5.4. Langerhans Cell Histiocytosis

Langerhans cell histiocytosis is a disease of unknown aetiology, which, in the paediatric population, most frequently affects bone. There is infiltration and accumulation of abnormal histiocytes, preferentially involving the skull, ribs, pelvis and vertebrae [35]. Radiographically, these lesions appear most commonly as ill-defined, permeative lucent lesions, followed by lesions with destructive, expansile lytic and erosive morphologies (Figure 4) [36]. The utility of MRI in the assessment of these lesions cannot be understated, given that in some instances they only present radiographically once ~50% of the bone mineral density is lost [36]. On MRI, these lesions are of intermediate signal on T1-weighted and heterogeneously high signal on T2-weighted, and demonstrate avid enhancement on post-contrast sequences, along with extensive bone marrow oedema [35].

5.5. Stress Fracture

Stress fractures are injuries which occur when the load placed on a bone is greater than its mechanical capacity. These can be subdivided into fatigue and insufficiency fractures, where there is abnormal force on normal bone, or normal force on abnormal bone respectively [37]. Radiographs are insensitive in the early stages of stress fractures, often resulting in MRI investigation due to patient symptoms, which demonstrates stepwise progressive osseous oedema, initially periosteal, then intramedullary, followed by a frank cortical fracture [38]. Despite the superior sensitivity of MRI, there is a minority of cases in which this stress response can be misinterpreted as tumour, given the low specificity of increased signal on fluid-sensitive and reduced marrow signal on T1-weighted sequences which can represent both entities (Figure 5) [39]. In such cases, correlation with the clinical history and anatomic location of the MRI abnormality is paramount, given that there are common sites for stress responses and fractures: femur, tibia, fibula, tarsals, metatarsals, pubic rami and sacrum [40]. Additionally, the focal thin-slice CT scan has been proposed as a useful investigation, due to its excellent spatial resolution and ability to demonstrate subtle fractures [39].

5.6. Infection

Osseous tumour and osseous infection are often indistinguishable clinically and radiologically, with the diagnosis being provided by culture and microscopy [41]. There are however imaging features which are sensitive and specific for osseous infection. MRI is very sensitive for the loss of the normal high marrow signal on T1-weighted imaging in early osteomyelitis, due to intramedullary oedema and exudates, which is generally of a much larger volume than the size of any focal abscess (type 3 bone oedema) [5,42]. More specific signs include the ‘penumbra sign’—which is demonstrated in subacute osteomyelitis, describing a rim of slightly higher T1 signal intensity at the periphery of a central osseous abscess compared with the abscess contents and the surrounding reactive oedema and new forming bone—and the presence of either intra- or extramedullary fat globules, which appear as high and low signal on T1-weighted and fat-suppressed sequences respectively [43,44]. Free fat globules are thought to reflect the result of infection-driven increased intramedullary pressure and subsequent adipocytic death, leading to their release. These globules are much larger than the foci of fat seen in cases of avascular necrosis, in which the morphology of the underlying adipocytes is preserved [44]. Identification of either the penumbra sign or free fat globules in a case of florid bone marrow oedema surrounding an apparent osseous tumour, would almost certainly reflect osteomyelitis, rather than a neoplastic process (Figure 6).
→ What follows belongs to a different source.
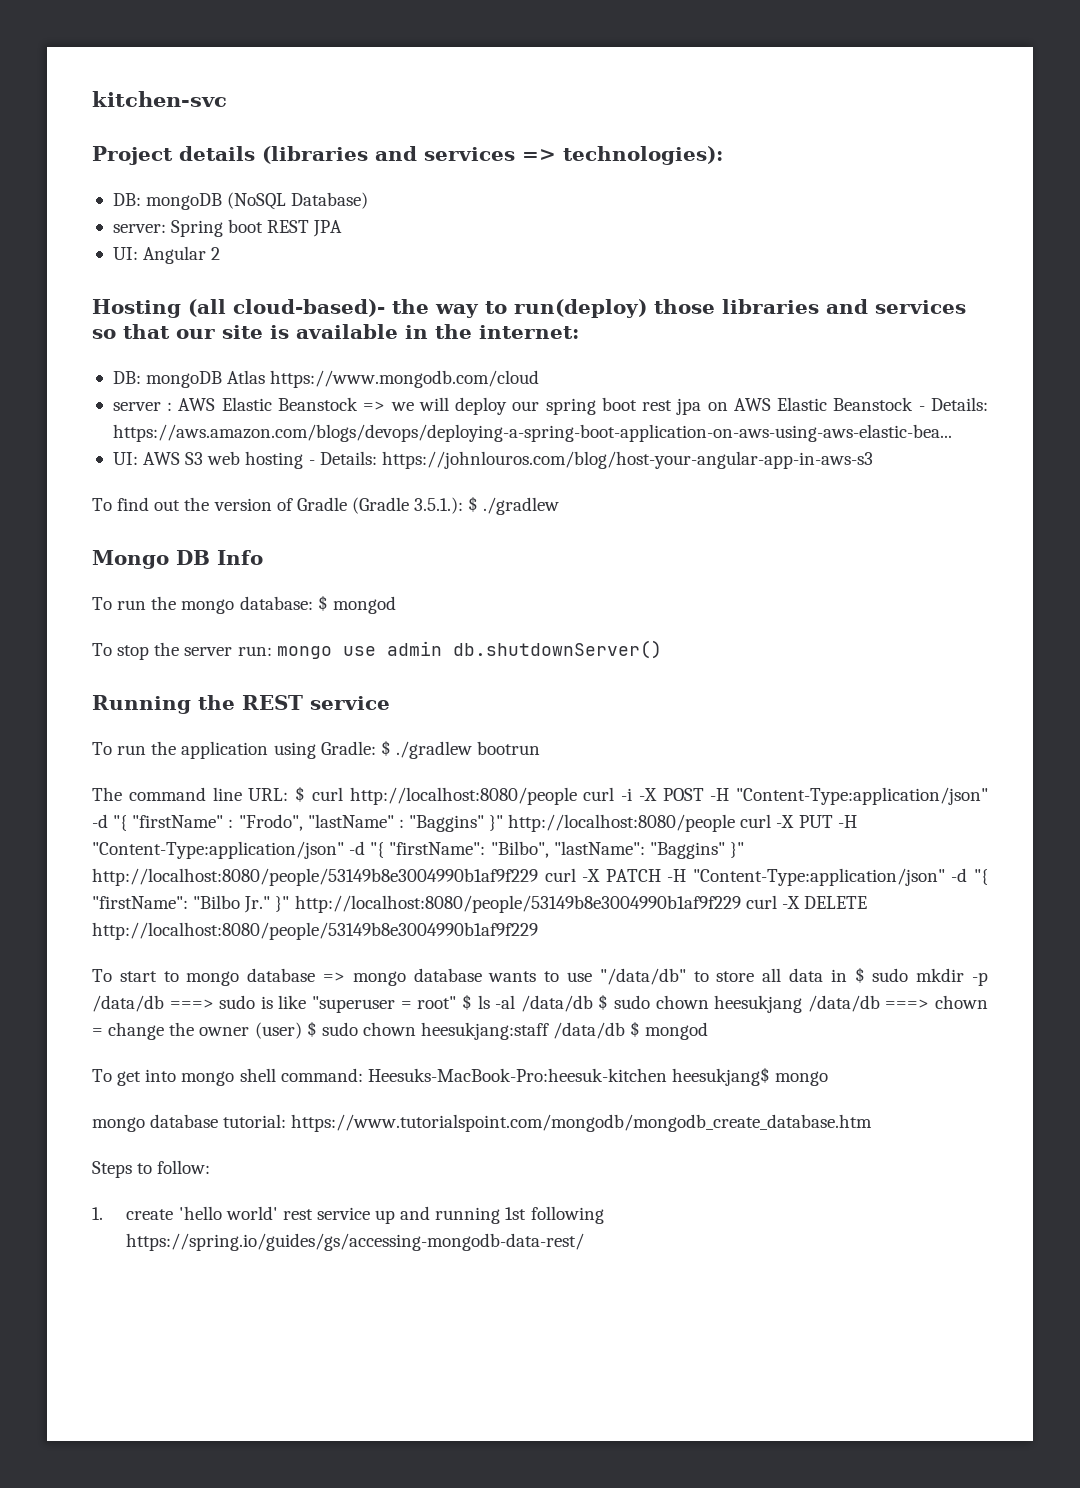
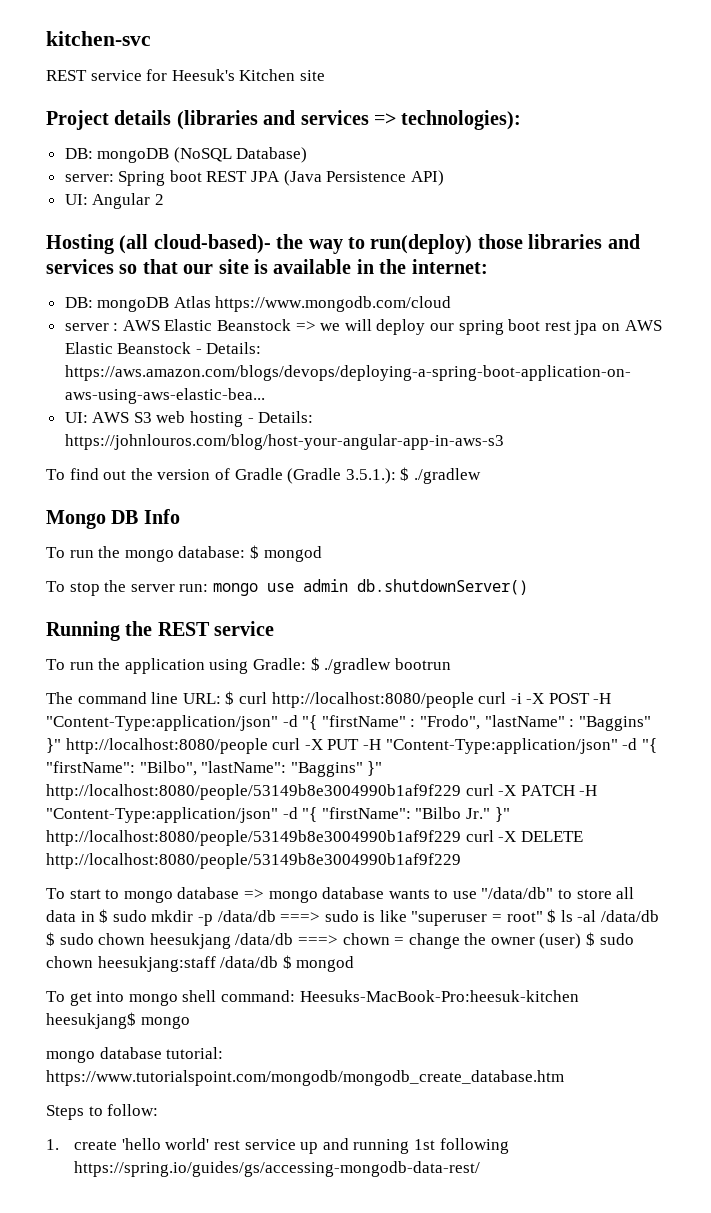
(227, 99) none -> [46,69,325,81] // REST service for Heesuk's Kitchen site
(343, 228) none -> [283,170,444,186] (Java Persistence API)

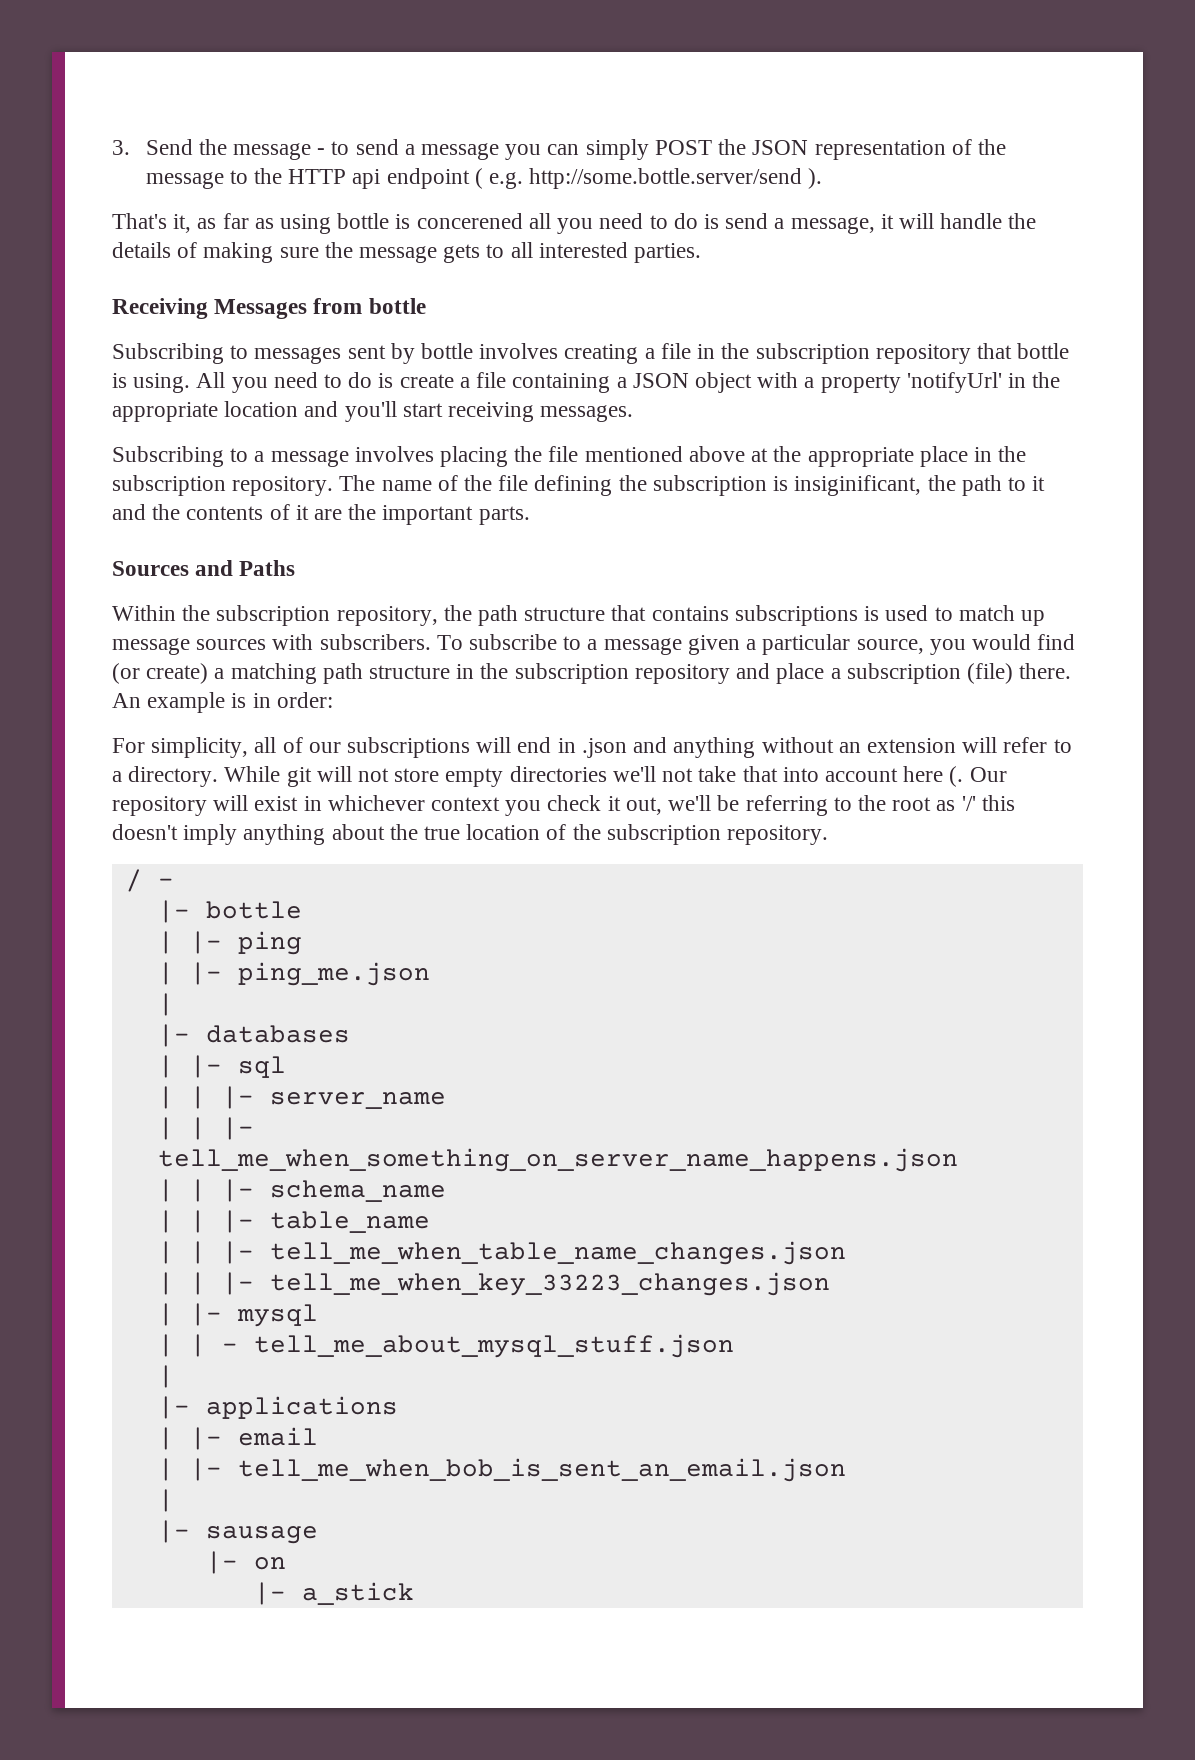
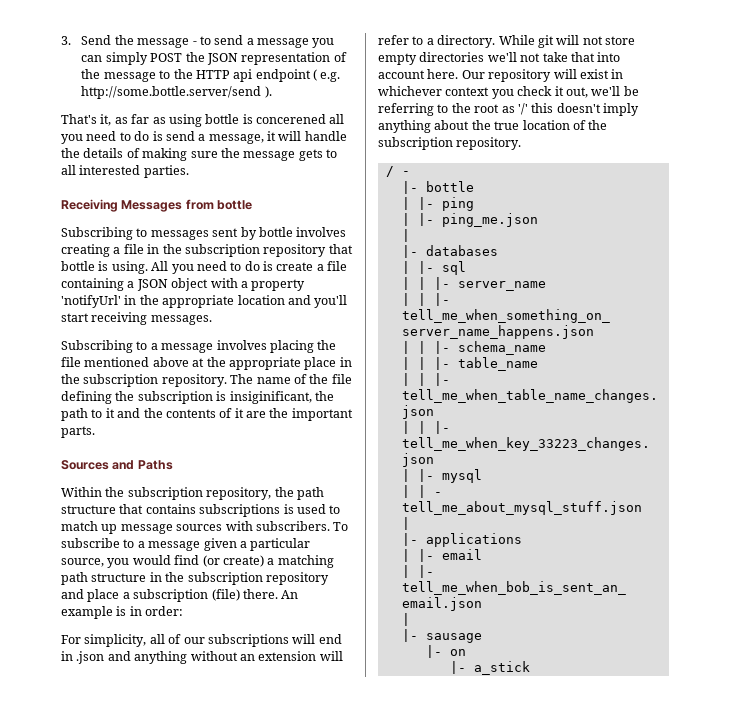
[903,766,964,787] here (. -> [427,69,459,79] here.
5.7. Periostitis Ossificans

Periostitis ossificans is a rare benign surface lesion, characterised by hypertrophic ossification, with similar features to bizarre parosteal osteochondromatous proliferation, benign fibro-osseous pseudotumours, and turret exostoses [45]. The lesion demonstrates heterogeneously high signal on T2-weighted sequences with extensive bone marrow and soft tissue oedema, out of proportion to the degree of periosteal reaction on radiographs, which can be useful in distinguishing it from a malignant tumour (Figure 7) [45,46]. The main differential diagnosis is that of juxtacortical osteosarcoma. This latter entity is less common in the distal extremities but when it is located in more equivocal locations, such as long bones, histological assessment is required [46].

5.8. Calcific Tendinitis

Calcific tendinitis, that is the deposition of calcium hydroxyapatite in tendons, is a common pathology which is better demonstrated radiographically or by CT than by MRI. Despite this, due to its prevalence, it is often seen on MRI during investigation for other pathologies, which can cause a diagnostic challenge [47]. During the resorptive calcific phase, there can be cortical erosion and intraosseous migration of the calcium, with florid osseous oedema demonstrated at affected tendon’s site of insertion (Figure 8). These imaging appearances can be mistaken for a more aggressive process, such as osseous infection or neoplasm. An acute clinical presentation, lack of joint effusion and absence of a soft tissue mass are key features favouring this as a diagnosis with localisation of the bone oedema to the site of tendinous insertion being a particularly helpful feature [48]. If not available, focused radiographs or CT should be performed to better assess for calcium hydroxyapatite deposition, which is self-limiting and can be managed conservatively based on patient symptoms [47].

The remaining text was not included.